Марийка пристально глянула на Качуру и ничего не ответила.
«Не без гордости девка, знает себе цену», - невольно подумалось Даниле, но это его не озаботило, напротив, порадовало, что у него будет такая достойная жена.
– Ну что, Марийка, - Качура перешел на свой обычный суховатый тон, - еще малость отдохни, да и в Нежданку.
– В Нежданку?.. Нет, дядя Данила, у меня свой дом есть, материнский.
– Да что толку в нем? Ни отца, ни матери, ни
Марийка тотчас замкнулась. Большие, сиреневые глаза ее стали отчужденными. Она поклялась перед иконой пресвятой Богородицы, что откроет имя отца лишь своему суженому. Только один он изведает ее тайну. Нельзя идти под венец, скрывая судьбу своего рождения любимому человеку, и если тот, после ее рассказа, захочет взять ее в жены, значит, он и есть Богом посланный.
Качура хмыкнул, пожал плечами.
– И чего я такого худого спросил?
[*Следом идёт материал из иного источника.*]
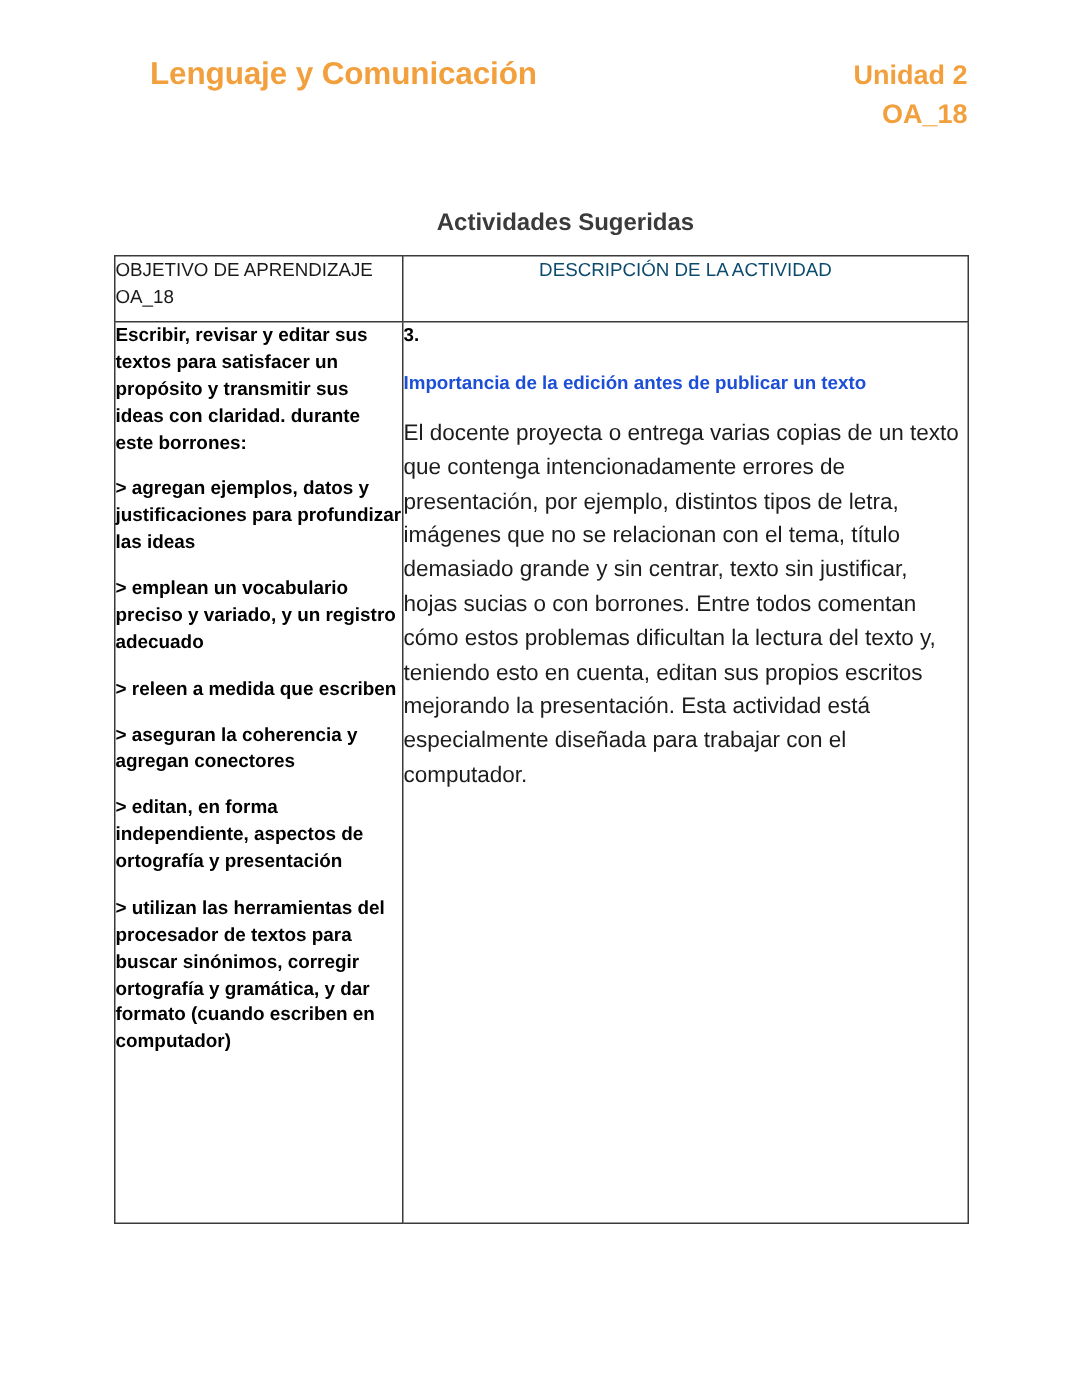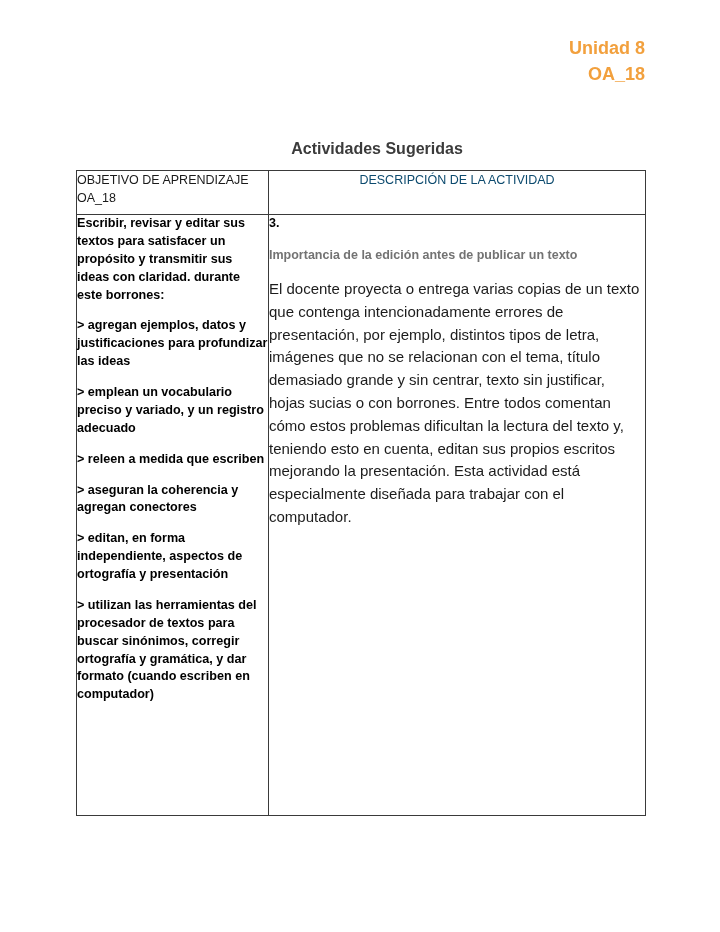--- a/index.html
+++ b/index.html
@@ -137,43 +137,44 @@
   .act-number {
     font-size: 12.5px;
     font-weight: bold;
     color: #000000;
     margin: 0 0 14px 0;
     line-height: 1.4;
   }
   .act-title {
     font-size: 12.5px;
     font-weight: bold;
-    color: #737373;
+    color: #1d4ed8;
     margin: 0 0 14px 0;
     line-height: 1.4;
   }
   .act-body {
     font-size: 15px;
     font-weight: normal;
     color: #1c1c1c;
     line-height: 1.52;
     margin: 0;
   }
 </style>
 </head>
 <body>
 
 <div class="page">
 
   <div class="doc-header">
     <div class="header-row">
       <div class="header-col-left">
+        <div class="header-left-title">Lenguaje y Comunicación</div>
       </div>
       <div class="header-col-right">
-        <div class="header-right-unit">Unidad 8</div>
+        <div class="header-right-unit">Unidad 2</div>
         <div class="header-right-oa">OA_18</div>
       </div>
     </div>
   </div>
 
   <div class="section-title">Actividades Sugeridas</div>
 
   <table class="activity-table">
     <colgroup>
       <col class="col-objective">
Чего нахохлилась? Ну не хочешь говорить - и Бог с тобой… Давай-ка, Марийка, путь-дороженьку вспять торить. В Нежданке тебе будет лучше, никакой боярин не достанет.
– И дома теперь не достанет. Меня за последние дни жизнь многому научила. Домой пойду, дядя Данила.
– Вот те на!
– опешил Качура.
– Да как же ты дорогу сыщешь?
– Сыщу!
– твердо высказала Марийка.
– Помолюсь Богородице да святым угодникам - и сызнова через болото пойду.
– И опять тебя зыбун заглотит
– Значит, судьба моя такая, но в деревню я не вернусь. И не уговаривай, дядя Данила.
Качура долгим, долгим взглядом смотрел на решительное лицо Марийки и убедился: девка слов своих не изменит, в Нежданку она действительно не пойдет.
С нескрываемым огорчением молвил:
– Ну что ж, девонька, неволить грех. Однако одну тебя не оставлю, провожу до большака. По тем же кочам пойдем, по коим и допрежь ходили.
Усмехнулся:
– Меня местный болотный царь всегда пропускает. Не зря ему каждую весну жареных куриц подношу. Любит батюшка водяной подарки…Ну, пойдем с Богом.
Качура насчет водяного не шутил. Каждый год, на Егория вешнего58, он, от всего мира, приносил «царю болотному» три жареных курицы и глиняный горшок хмельного меда. Кидал с кочи в зыбун и приговаривал:
– Прими, батюшка, гостинчик и даруй нам свое благословение на проход через твое болотное царство.
Водяной ухал, бурчал, испускал пузыри и с удовольствием принимал подарки.
Миновав болото, часа через два вышли к большаку - торговой и ратной дороги, связывающей Ростов, Суздаль и Переяславль с Нижним Новгородом. И только тут Качура спохватился.
– У тебя во рту маковой росинки не было. Чай, проголодалась.
– Ничего, дядя Данила, я на еду не прихотливая, не помру. Дойду как-нибудь.
– Не евши и блоха не прыгнет. Ты погодь маленько. Тут неподалеку орешник. Самая пора обрать. Я недолго, хоть чуток подкрепишься.
И получаса не прошло, как Данила вернулся на дорогу, но Марийка вновь бесследно исчезла.
– Ты где? Марийка, где ты?
– закричал Качура.
Лишь приглушенное эхо вернулось к Даниле. Недовольно крякнул. Ну что за девка! Хоть бы упредила, что ждать не станет. И как не забоялась одна по большаку идти? До Переяславля еще верст шесть. Вот глупышка!